■ Your objective
Every record, from first to last, should be retyped word for word.

━━━ Information ━━━

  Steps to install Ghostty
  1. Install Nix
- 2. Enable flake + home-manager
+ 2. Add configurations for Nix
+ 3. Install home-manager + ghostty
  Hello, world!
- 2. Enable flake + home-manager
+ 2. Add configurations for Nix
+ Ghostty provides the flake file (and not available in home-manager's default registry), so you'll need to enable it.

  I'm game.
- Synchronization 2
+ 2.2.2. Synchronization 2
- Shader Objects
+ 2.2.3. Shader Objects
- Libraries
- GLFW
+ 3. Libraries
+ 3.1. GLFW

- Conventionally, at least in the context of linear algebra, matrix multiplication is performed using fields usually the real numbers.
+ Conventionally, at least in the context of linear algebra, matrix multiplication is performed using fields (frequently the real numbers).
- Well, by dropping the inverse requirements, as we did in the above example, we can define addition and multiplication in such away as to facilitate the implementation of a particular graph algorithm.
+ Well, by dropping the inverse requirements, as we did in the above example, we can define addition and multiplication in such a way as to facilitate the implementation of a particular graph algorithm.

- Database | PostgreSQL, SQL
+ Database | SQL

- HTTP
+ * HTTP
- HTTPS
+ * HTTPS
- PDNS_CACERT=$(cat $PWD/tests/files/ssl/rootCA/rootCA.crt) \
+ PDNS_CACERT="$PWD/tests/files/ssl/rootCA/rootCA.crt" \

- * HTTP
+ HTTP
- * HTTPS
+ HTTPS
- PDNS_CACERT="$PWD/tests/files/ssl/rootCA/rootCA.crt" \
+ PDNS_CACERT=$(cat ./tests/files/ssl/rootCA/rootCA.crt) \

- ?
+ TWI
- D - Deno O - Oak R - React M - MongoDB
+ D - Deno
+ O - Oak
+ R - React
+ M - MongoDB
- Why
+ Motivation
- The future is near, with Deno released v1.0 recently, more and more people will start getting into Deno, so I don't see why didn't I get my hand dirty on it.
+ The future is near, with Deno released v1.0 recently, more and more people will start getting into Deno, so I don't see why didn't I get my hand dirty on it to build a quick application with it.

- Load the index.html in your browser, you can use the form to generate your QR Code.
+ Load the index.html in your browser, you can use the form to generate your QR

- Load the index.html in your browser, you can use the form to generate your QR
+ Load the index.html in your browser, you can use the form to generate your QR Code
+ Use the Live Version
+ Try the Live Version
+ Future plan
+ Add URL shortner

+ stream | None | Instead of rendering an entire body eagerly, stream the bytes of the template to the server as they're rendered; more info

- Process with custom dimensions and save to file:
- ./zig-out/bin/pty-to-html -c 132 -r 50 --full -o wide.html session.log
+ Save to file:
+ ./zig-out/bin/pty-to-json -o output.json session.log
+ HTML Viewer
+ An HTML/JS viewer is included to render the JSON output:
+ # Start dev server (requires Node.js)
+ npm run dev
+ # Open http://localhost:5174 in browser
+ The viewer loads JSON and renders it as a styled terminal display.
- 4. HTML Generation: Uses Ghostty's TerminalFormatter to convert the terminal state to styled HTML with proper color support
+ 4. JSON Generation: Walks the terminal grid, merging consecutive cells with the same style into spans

━━━

■ Exercise solution
  Steps to install Ghostty
  1. Install Nix
- 2. Enable flake + home-manager
+ 2. Add configurations for Nix
+ 3. Install home-manager + ghostty
  Hello, world!
- 2. Enable flake + home-manager
+ 2. Add configurations for Nix
+ Ghostty provides the flake file (and not available in home-manager's default registry), so you'll need to enable it.

  I'm game.
- Synchronization 2
+ 2.2.2. Synchronization 2
- Shader Objects
+ 2.2.3. Shader Objects
- Libraries
- GLFW
+ 3. Libraries
+ 3.1. GLFW

- Conventionally, at least in the context of linear algebra, matrix multiplication is performed using fields usually the real numbers.
+ Conventionally, at least in the context of linear algebra, matrix multiplication is performed using fields (frequently the real numbers).
- Well, by dropping the inverse requirements, as we did in the above example, we can define addition and multiplication in such away as to facilitate the implementation of a particular graph algorithm.
+ Well, by dropping the inverse requirements, as we did in the above example, we can define addition and multiplication in such a way as to facilitate the implementation of a particular graph algorithm.

- Database | PostgreSQL, SQL
+ Database | SQL

- HTTP
+ * HTTP
- HTTPS
+ * HTTPS
- PDNS_CACERT=$(cat $PWD/tests/files/ssl/rootCA/rootCA.crt) \
+ PDNS_CACERT="$PWD/tests/files/ssl/rootCA/rootCA.crt" \

- * HTTP
+ HTTP
- * HTTPS
+ HTTPS
- PDNS_CACERT="$PWD/tests/files/ssl/rootCA/rootCA.crt" \
+ PDNS_CACERT=$(cat ./tests/files/ssl/rootCA/rootCA.crt) \

- ?
+ TWI
- D - Deno O - Oak R - React M - MongoDB
+ D - Deno
+ O - Oak
+ R - React
+ M - MongoDB
- Why
+ Motivation
- The future is near, with Deno released v1.0 recently, more and more people will start getting into Deno, so I don't see why didn't I get my hand dirty on it.
+ The future is near, with Deno released v1.0 recently, more and more people will start getting into Deno, so I don't see why didn't I get my hand dirty on it to build a quick application with it.

- Load the index.html in your browser, you can use the form to generate your QR Code.
+ Load the index.html in your browser, you can use the form to generate your QR

- Load the index.html in your browser, you can use the form to generate your QR
+ Load the index.html in your browser, you can use the form to generate your QR Code
+ Use the Live Version
+ Try the Live Version
+ Future plan
+ Add URL shortner

+ stream | None | Instead of rendering an entire body eagerly, stream the bytes of the template to the server as they're rendered; more info

- Process with custom dimensions and save to file:
- ./zig-out/bin/pty-to-html -c 132 -r 50 --full -o wide.html session.log
+ Save to file:
+ ./zig-out/bin/pty-to-json -o output.json session.log
+ HTML Viewer
+ An HTML/JS viewer is included to render the JSON output:
+ # Start dev server (requires Node.js)
+ npm run dev
+ # Open http://localhost:5174 in browser
+ The viewer loads JSON and renders it as a styled terminal display.
- 4. HTML Generation: Uses Ghostty's TerminalFormatter to convert the terminal state to styled HTML with proper color support
+ 4. JSON Generation: Walks the terminal grid, merging consecutive cells with the same style into spans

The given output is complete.